There is a beautiful Upanishad story which is at least 3000 years old. I have already posted it  in this blog some years ago. This is about GIVING. When Humans, Devas and Sub Humans (Demons/Asuras) approached God for some advice God made the thunder to speak. It thundered ‘Da…  Da…. Da……’ That sound was the advice they got. Humans lacked one virtue, i.e. Giving and Sharing. So they took Da means Datta Datta, Datta= Give Give Give.

Sub Human Demons lacked Mercy, Compassion be cause they were cannibals. So they took it Daya, Daya, Daya ;Be Compassionate , Be Compassionate, Be Compassionate.

Devas were always after Pleasure, Enjoying things. So they took Da as ‘Damyata, Damyata, Damyata’ = Have Self Control, Self Control, Self control.

Professor Pagel also said ‘GIVE’ was one of the 23 words that were used by the cave men

Second point I want to make is about the Tamils who claim their language and literature existed 10,000 or 20, 000 years ago.
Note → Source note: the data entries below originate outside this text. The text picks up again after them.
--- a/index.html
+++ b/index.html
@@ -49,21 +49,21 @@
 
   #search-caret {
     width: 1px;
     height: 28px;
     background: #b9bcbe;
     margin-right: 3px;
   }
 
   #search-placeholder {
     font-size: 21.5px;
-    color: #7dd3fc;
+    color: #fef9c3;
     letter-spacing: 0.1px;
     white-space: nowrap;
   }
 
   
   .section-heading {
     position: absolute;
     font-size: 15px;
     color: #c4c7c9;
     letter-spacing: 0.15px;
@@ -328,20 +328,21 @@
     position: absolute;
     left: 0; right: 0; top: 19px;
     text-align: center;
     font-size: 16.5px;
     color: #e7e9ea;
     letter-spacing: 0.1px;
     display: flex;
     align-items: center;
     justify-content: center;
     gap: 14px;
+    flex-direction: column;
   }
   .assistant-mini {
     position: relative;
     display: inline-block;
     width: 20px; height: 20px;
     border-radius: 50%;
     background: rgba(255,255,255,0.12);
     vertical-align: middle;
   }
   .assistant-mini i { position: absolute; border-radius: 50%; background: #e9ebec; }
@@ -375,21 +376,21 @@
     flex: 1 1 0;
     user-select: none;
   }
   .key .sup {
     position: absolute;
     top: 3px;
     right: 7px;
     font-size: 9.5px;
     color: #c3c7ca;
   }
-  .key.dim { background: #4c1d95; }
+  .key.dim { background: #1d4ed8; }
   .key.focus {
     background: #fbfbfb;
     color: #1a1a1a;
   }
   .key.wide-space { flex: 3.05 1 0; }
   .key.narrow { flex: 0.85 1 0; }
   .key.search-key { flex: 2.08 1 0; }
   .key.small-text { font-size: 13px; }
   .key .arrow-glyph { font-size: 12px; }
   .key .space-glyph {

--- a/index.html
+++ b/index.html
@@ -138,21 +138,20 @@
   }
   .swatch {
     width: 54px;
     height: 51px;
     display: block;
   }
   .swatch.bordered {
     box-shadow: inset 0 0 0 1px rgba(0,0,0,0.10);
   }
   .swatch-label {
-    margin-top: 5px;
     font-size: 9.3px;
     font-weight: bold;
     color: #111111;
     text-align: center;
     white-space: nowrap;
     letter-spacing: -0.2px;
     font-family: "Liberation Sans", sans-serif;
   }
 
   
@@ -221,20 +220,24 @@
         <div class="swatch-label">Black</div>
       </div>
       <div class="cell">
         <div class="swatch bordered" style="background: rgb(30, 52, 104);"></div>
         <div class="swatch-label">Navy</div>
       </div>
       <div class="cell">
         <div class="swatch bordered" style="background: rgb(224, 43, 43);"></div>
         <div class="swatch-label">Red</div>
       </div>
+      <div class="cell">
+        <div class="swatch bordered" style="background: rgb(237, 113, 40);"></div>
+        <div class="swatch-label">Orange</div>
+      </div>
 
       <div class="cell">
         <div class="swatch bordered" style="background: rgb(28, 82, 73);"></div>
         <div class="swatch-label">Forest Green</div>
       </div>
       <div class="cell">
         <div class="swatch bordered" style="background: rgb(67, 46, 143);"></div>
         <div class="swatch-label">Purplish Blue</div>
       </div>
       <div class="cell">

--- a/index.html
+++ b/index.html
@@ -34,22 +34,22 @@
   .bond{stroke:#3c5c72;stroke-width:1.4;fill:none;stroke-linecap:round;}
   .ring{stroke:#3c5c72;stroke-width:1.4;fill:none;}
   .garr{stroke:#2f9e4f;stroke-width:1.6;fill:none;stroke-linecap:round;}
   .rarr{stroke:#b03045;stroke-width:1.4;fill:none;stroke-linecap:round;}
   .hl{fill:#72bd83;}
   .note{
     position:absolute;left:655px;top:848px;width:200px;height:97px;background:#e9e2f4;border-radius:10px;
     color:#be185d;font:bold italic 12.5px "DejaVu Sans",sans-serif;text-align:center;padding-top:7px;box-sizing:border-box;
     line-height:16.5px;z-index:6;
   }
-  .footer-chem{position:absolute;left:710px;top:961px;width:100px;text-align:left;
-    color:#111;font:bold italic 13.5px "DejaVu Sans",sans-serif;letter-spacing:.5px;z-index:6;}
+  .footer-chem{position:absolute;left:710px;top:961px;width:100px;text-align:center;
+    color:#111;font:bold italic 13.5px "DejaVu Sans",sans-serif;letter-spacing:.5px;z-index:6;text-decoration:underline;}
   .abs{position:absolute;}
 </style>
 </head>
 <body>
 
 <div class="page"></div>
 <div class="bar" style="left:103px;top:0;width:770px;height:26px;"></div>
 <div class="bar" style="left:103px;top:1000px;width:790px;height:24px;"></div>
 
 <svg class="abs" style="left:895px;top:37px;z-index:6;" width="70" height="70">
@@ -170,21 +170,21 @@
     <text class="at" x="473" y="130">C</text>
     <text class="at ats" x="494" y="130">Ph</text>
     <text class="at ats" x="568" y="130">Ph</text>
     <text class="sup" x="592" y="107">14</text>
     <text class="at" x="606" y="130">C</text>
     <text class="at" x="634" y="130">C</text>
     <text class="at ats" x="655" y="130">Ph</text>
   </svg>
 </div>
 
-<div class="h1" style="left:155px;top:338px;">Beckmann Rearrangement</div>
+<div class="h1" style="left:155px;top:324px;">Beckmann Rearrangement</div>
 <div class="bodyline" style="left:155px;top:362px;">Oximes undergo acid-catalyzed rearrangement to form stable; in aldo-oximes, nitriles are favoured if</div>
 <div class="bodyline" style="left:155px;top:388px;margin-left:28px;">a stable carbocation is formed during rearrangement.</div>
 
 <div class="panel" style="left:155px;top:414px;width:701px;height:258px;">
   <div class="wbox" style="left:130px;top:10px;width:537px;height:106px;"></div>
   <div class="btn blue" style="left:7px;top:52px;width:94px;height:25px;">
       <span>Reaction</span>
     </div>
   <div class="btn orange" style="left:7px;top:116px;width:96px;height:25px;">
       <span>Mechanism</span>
They must read the researches done in the field of Languages and Linguistics.  They may also do some research by feeding the words into computer and come to the conclusion about their chronology.


The third paper cutting I am dust binning is from Metro newspaper dated 8 July 2008.

It says that a new English word is created every 98 minutes. But it will be included in the dictionary only when it is used at least 25,000 times in the mainstream global media.

Paul Payack of the Global Language Monitor said,

“language boils up from the people and we see this by the assimilation of words from hip-hop, Hollywood and Bollywood.

English is the global language. it is understood by 25 percent of the people on the planet. Despite having million words at our disposal, the average person’s vocabulary is fewer than 14,000 words. Someone linguistically gifted would use about 70,000 words.

Thanks to e mail and the internet new words are cropping up quickly.